◆ REQUIRED ACTION: Search the data for the word "want" and copy each line that has it.

┌─ INPUT

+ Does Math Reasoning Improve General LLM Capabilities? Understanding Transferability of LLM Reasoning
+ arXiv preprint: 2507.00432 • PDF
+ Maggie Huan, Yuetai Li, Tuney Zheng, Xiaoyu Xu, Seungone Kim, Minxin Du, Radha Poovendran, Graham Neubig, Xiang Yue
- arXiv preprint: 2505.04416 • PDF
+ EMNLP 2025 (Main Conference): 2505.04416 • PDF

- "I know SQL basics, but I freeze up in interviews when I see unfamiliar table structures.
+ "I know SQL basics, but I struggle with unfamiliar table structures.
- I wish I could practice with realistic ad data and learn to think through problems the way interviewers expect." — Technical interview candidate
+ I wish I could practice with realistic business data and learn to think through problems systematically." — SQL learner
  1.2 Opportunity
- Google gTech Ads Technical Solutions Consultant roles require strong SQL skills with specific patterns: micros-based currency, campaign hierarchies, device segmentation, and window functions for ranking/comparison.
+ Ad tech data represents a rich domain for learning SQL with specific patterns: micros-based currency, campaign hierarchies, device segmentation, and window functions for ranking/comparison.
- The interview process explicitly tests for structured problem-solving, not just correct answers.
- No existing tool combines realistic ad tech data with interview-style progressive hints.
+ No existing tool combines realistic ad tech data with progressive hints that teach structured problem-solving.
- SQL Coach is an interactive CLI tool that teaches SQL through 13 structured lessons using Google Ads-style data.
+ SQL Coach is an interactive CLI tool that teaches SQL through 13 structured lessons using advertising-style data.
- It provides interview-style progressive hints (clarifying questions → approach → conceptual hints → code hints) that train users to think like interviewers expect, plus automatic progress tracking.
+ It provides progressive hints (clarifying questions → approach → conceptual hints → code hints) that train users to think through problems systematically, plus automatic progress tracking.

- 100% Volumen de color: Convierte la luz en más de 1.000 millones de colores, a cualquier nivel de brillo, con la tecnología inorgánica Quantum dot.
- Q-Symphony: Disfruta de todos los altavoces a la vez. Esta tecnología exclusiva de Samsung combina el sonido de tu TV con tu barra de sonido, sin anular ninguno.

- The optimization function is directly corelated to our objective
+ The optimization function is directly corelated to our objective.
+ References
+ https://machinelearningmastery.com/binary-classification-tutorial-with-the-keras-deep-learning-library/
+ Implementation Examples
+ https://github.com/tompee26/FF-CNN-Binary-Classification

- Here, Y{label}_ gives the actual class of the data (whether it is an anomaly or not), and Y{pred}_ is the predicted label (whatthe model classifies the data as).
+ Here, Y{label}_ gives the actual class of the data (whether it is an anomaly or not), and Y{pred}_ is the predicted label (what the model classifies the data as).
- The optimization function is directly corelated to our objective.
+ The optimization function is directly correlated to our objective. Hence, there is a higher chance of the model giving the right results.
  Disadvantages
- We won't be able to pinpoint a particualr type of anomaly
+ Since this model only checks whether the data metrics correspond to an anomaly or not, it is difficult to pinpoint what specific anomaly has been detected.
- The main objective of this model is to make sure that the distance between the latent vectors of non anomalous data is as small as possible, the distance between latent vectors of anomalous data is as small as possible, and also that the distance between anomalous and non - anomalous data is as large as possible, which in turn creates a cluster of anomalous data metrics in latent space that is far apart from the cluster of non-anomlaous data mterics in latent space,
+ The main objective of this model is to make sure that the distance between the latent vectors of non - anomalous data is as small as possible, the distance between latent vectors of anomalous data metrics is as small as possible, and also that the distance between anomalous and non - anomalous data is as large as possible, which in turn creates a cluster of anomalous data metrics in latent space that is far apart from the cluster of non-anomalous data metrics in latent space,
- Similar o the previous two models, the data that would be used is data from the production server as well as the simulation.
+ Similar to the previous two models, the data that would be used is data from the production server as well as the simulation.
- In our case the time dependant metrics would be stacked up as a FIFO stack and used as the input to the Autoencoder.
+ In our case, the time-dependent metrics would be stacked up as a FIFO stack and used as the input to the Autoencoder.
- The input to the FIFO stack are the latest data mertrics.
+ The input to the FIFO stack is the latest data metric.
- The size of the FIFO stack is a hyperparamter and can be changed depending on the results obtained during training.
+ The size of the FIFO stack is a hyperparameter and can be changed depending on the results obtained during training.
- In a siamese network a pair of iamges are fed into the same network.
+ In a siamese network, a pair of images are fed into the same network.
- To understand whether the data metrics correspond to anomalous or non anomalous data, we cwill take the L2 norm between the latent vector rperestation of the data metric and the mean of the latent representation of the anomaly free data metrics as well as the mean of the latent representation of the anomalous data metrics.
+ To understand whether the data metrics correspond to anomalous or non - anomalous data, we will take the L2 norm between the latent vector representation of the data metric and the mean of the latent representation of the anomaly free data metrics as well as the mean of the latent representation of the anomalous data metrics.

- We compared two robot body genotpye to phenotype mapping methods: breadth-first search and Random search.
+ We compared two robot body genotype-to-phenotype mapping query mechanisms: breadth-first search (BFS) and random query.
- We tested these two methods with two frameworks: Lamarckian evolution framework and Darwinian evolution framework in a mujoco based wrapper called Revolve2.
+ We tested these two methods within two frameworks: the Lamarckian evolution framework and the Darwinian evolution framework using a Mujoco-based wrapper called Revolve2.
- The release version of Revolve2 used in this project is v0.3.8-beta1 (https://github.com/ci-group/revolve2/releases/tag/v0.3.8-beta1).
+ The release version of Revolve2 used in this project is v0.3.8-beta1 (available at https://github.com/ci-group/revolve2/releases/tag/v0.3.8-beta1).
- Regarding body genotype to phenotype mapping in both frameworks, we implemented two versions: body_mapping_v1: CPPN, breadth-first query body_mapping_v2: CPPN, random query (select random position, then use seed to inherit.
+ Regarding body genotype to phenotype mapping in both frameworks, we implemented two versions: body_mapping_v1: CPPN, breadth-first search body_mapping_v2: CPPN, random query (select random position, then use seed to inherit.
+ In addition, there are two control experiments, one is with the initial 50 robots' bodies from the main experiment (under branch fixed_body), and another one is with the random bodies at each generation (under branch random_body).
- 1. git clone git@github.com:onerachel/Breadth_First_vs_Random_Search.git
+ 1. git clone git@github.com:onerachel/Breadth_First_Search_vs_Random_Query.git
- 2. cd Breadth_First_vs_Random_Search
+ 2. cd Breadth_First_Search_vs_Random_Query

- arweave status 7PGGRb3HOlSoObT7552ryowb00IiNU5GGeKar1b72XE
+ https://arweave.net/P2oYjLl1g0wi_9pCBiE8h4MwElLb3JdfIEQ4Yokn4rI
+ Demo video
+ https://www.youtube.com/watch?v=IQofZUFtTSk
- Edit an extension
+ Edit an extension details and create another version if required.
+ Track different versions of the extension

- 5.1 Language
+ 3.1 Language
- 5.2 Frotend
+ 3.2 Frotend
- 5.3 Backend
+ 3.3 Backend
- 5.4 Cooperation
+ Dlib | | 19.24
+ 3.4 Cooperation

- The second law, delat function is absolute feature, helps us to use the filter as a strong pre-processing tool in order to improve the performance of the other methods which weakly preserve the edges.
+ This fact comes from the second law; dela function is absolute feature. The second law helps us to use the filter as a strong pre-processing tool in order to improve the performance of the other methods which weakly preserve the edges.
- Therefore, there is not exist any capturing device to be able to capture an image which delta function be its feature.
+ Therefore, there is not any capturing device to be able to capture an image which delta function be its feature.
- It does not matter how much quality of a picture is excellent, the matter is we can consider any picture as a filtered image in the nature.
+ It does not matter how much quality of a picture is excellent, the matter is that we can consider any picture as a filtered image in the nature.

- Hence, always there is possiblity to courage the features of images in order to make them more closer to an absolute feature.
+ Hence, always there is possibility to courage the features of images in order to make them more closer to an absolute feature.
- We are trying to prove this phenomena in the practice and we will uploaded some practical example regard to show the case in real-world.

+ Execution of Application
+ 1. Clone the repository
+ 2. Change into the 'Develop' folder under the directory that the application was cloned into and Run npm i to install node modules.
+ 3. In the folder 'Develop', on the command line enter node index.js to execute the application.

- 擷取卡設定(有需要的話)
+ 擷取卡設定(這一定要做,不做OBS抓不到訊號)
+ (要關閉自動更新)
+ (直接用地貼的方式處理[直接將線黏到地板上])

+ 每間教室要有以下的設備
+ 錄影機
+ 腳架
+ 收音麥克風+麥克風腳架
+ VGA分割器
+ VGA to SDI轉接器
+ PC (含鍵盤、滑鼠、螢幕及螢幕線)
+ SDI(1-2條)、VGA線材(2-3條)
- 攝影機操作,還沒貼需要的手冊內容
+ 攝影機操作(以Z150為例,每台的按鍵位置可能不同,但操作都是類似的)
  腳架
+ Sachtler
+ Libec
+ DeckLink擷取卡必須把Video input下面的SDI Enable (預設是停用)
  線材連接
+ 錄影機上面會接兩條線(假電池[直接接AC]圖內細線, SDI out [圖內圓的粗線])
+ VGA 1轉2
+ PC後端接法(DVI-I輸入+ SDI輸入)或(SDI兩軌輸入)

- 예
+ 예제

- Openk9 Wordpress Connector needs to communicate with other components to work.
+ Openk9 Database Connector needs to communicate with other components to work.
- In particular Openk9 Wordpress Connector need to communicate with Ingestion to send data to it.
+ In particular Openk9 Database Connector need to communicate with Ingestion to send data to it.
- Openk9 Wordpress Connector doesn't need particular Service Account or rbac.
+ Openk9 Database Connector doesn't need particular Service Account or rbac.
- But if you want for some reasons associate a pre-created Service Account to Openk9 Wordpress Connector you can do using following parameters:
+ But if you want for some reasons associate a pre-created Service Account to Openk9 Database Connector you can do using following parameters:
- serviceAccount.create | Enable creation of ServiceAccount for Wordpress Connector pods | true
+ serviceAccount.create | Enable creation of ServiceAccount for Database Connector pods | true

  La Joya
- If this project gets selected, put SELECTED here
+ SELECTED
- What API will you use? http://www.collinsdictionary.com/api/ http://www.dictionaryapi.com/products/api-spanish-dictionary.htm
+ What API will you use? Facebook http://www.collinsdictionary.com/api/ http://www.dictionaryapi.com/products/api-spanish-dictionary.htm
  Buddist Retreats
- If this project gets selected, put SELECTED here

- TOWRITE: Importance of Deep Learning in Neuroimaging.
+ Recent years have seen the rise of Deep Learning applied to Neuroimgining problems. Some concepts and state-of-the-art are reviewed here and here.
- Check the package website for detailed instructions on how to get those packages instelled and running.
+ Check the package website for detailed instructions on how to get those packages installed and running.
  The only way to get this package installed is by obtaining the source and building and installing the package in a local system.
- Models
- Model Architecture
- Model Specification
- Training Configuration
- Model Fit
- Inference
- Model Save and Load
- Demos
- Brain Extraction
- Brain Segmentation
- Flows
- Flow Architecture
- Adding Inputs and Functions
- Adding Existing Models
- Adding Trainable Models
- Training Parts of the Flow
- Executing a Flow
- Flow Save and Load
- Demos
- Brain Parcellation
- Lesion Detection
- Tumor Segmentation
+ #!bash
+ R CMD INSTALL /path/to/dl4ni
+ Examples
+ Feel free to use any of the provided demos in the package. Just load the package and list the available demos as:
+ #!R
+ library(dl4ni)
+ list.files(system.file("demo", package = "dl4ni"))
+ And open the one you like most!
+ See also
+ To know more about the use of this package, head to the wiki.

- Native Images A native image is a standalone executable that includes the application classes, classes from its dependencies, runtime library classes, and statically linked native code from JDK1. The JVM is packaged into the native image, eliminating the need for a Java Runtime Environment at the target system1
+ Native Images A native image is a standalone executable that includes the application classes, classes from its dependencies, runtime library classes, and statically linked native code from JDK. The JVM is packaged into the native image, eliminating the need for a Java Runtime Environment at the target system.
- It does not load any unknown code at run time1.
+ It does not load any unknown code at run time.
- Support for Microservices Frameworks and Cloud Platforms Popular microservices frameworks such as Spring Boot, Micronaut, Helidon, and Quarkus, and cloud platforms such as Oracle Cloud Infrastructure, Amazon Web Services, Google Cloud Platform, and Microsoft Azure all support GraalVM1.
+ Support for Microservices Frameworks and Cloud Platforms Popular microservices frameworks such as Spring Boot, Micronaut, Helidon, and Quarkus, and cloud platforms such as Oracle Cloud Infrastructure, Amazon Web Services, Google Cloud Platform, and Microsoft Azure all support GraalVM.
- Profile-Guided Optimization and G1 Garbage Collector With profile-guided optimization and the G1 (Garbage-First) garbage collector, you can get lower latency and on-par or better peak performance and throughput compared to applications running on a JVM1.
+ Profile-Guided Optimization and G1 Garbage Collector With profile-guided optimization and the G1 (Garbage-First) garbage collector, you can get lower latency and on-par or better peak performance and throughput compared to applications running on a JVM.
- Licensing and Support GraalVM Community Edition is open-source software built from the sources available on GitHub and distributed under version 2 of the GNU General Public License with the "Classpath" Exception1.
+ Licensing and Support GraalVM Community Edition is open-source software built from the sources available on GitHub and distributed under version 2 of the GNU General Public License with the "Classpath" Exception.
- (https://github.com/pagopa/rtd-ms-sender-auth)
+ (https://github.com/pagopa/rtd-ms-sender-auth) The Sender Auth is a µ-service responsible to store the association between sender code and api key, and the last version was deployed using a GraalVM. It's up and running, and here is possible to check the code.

└─

◆ REPLY TO THE TASK:
- But if you want for some reasons associate a pre-created Service Account to Openk9 Wordpress Connector you can do using following parameters:
+ But if you want for some reasons associate a pre-created Service Account to Openk9 Database Connector you can do using following parameters:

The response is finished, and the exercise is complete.